Tubeimoside I (Tub, T2715) was purchased from Targetmol (Boston, MA, USA). Bafilomycin A1 (Baf, S1413), acetylcysteine (NAC, S1623) and rapamycin (Rapa, S1039) were purchased from Selleckchem (Houston, TX, USA). Primary antibodies against β-actin (3700), LC3B (3868), p62 (88588), cathepsin B (31718), cathepsin D (2284), Caspase 3 (9662), p-DRP1 (ser616) (3455), p-DRP1 (ser637, (4867), cytochrome C (11940), COX 4 (4850), and cleaved-PARP (5625) were obtained from Cell Signaling Technology (Boston, MA, USA).
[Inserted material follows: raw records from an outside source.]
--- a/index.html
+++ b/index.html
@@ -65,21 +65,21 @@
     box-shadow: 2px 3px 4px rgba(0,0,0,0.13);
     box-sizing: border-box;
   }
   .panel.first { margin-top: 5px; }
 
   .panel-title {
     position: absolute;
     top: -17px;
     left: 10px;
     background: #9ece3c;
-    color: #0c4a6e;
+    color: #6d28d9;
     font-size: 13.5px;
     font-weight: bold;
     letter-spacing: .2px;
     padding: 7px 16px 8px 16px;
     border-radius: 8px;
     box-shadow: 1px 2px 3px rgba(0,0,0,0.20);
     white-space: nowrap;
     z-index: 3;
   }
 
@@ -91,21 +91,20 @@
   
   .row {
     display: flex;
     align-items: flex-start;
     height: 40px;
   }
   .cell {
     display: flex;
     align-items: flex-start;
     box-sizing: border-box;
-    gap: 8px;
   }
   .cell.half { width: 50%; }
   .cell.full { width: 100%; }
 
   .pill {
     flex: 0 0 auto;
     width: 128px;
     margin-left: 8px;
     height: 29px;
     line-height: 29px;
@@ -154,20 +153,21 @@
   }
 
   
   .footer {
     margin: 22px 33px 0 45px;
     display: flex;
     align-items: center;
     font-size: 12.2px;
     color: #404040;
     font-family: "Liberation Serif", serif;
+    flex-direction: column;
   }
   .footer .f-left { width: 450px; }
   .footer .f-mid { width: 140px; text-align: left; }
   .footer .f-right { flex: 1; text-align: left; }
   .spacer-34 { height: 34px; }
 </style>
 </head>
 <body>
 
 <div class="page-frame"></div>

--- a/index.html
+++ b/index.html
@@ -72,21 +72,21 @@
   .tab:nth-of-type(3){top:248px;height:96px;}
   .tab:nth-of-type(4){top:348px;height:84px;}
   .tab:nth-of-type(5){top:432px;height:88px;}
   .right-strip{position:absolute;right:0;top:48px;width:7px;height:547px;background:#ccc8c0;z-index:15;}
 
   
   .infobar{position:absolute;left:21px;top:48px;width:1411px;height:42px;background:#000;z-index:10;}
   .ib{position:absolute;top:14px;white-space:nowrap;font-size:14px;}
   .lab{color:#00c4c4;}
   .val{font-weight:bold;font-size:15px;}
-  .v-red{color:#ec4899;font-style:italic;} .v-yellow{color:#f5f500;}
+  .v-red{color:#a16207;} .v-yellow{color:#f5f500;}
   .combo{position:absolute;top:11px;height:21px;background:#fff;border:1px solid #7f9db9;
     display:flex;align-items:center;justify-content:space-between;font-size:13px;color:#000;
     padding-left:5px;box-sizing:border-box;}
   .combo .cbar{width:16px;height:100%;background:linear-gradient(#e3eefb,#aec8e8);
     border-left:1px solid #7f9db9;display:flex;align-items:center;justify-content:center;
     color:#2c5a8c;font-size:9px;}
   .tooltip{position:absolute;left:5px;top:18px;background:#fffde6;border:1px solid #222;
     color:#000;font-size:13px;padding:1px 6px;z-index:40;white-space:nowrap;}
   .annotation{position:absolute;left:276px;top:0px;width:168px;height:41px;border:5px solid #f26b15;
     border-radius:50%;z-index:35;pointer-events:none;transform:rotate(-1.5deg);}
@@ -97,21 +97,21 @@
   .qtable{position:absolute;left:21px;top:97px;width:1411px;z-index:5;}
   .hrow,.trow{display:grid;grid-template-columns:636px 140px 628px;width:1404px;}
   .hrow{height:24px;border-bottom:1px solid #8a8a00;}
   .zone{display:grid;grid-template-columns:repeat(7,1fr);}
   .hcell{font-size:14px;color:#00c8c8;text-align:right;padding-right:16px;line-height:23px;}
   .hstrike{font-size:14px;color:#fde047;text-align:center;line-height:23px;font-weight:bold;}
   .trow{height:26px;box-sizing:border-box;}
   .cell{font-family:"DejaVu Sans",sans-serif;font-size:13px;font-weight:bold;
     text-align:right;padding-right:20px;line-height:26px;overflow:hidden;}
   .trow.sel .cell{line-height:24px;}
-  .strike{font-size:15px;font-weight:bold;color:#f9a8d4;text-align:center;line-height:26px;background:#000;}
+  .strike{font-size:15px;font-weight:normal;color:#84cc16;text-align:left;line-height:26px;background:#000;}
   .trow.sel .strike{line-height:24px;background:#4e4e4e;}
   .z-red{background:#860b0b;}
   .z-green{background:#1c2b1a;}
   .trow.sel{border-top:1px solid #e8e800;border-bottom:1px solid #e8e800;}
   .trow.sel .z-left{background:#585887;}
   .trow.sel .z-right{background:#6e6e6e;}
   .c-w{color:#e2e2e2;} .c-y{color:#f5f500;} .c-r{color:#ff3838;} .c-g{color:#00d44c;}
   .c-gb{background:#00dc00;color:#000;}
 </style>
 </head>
Cathepsin L (AF952) was obtained from R&D Systems Inc. (Minneapolis, MN, USA). Anti-Bax (6A7) antibody was obtained from Santa Cruz Biotechnology (Dallas, TX, United States). The secondary antibodies peroxidase-labeled anti-mouse IgG (AS004) and anti-rabbit IgG (AS014) were obtained from Abclonal (Wuhan, China).

Wang K., Zhan Y., Chen B., Lu Y., Yin T., Zhou S., Zhang W., Liu X., Du B., Wei X, & Xiao J. (2020). Tubeimoside I-induced lung cancer cell death and the underlying crosstalk between lysosomes and mitochondria. Cell Death & Disease, 11(8), 708.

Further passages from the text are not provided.